BEGIN

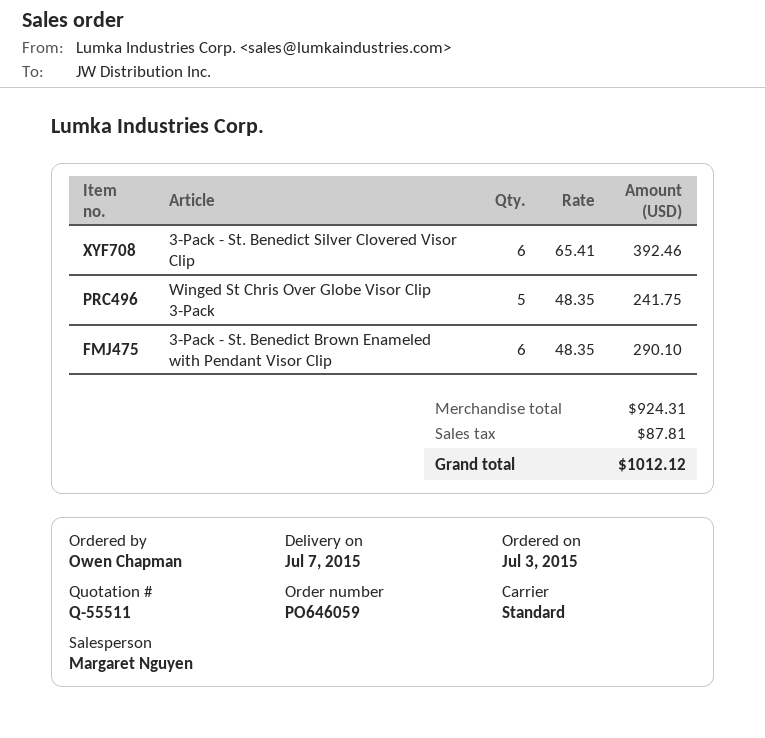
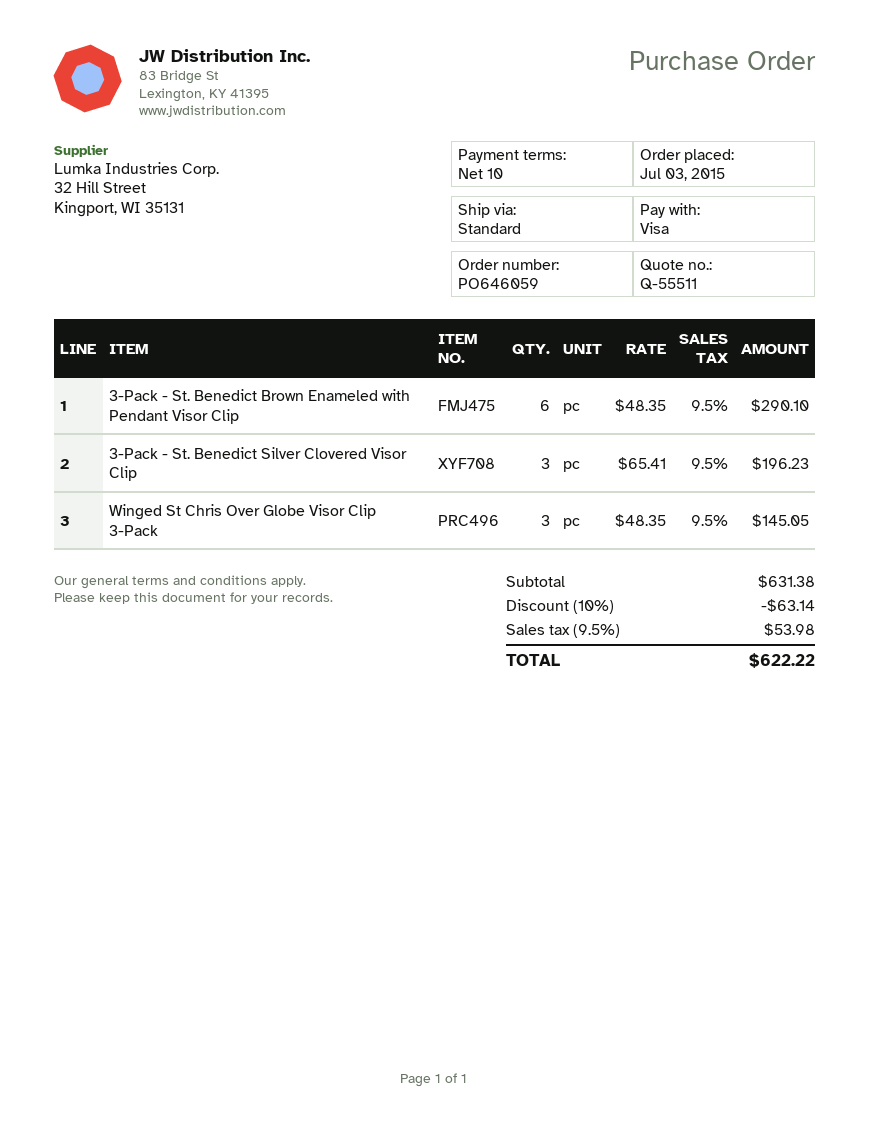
3-Pack - St. Benedict Silver Clovered Visor Clip: 6 x 65.41 = 392.46 -> 3 x 65.41 = 196.23
Winged St Chris Over Globe Visor Clip 3-Pack: 5 x 48.35 = 241.75 -> 3 x 48.35 = 145.05
subtotal: 924.31 -> 631.38
discount: none -> 10% = 63.14
tax: 87.81 -> 53.98
total: 1012.12 -> 622.22

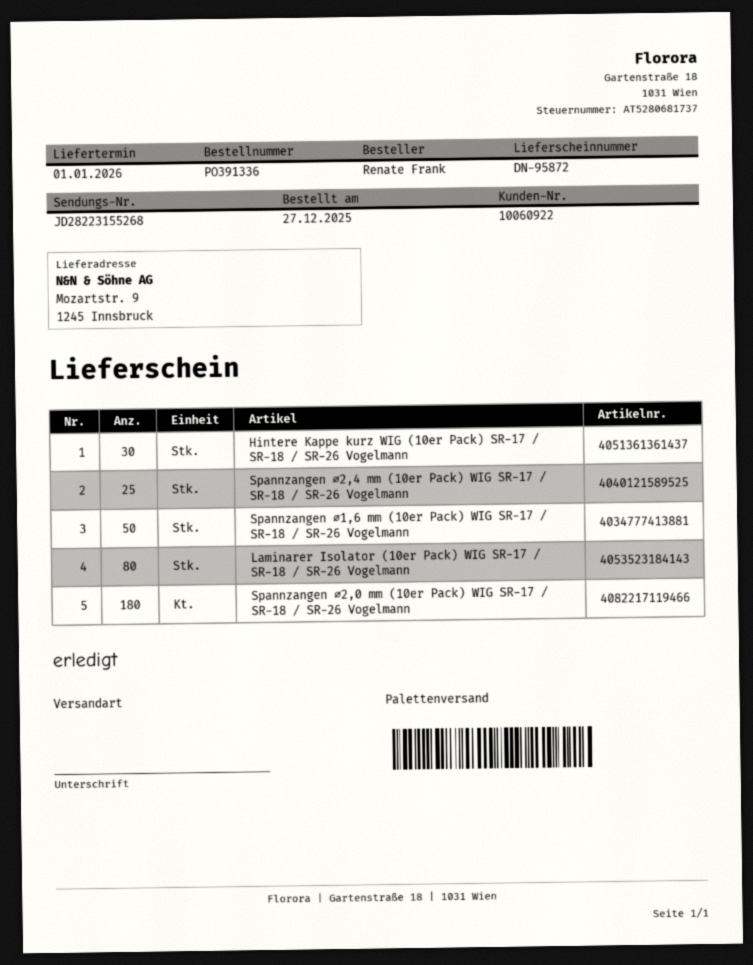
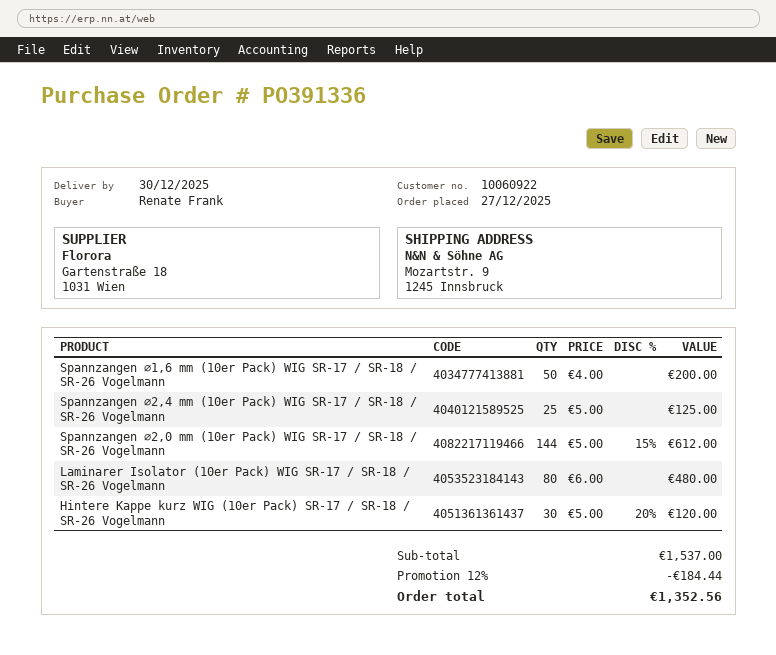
delivery date: 2026-01-01 -> 2025-12-30
Spannzangen ⌀2,0 mm (10er Pack) WIG SR-17 / SR-18 / SR-26 Vogelmann: 180 -> 144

END

GOAL OF THE EXERCISE » The lines holding the string "Pack" in the listing above are what you should copy out.

EXERCISE SOLUTION »
3-Pack - St. Benedict Silver Clovered Visor Clip: 6 x 65.41 = 392.46 -> 3 x 65.41 = 196.23
Winged St Chris Over Globe Visor Clip 3-Pack: 5 x 48.35 = 241.75 -> 3 x 48.35 = 145.05
Spannzangen ⌀2,0 mm (10er Pack) WIG SR-17 / SR-18 / SR-26 Vogelmann: 180 -> 144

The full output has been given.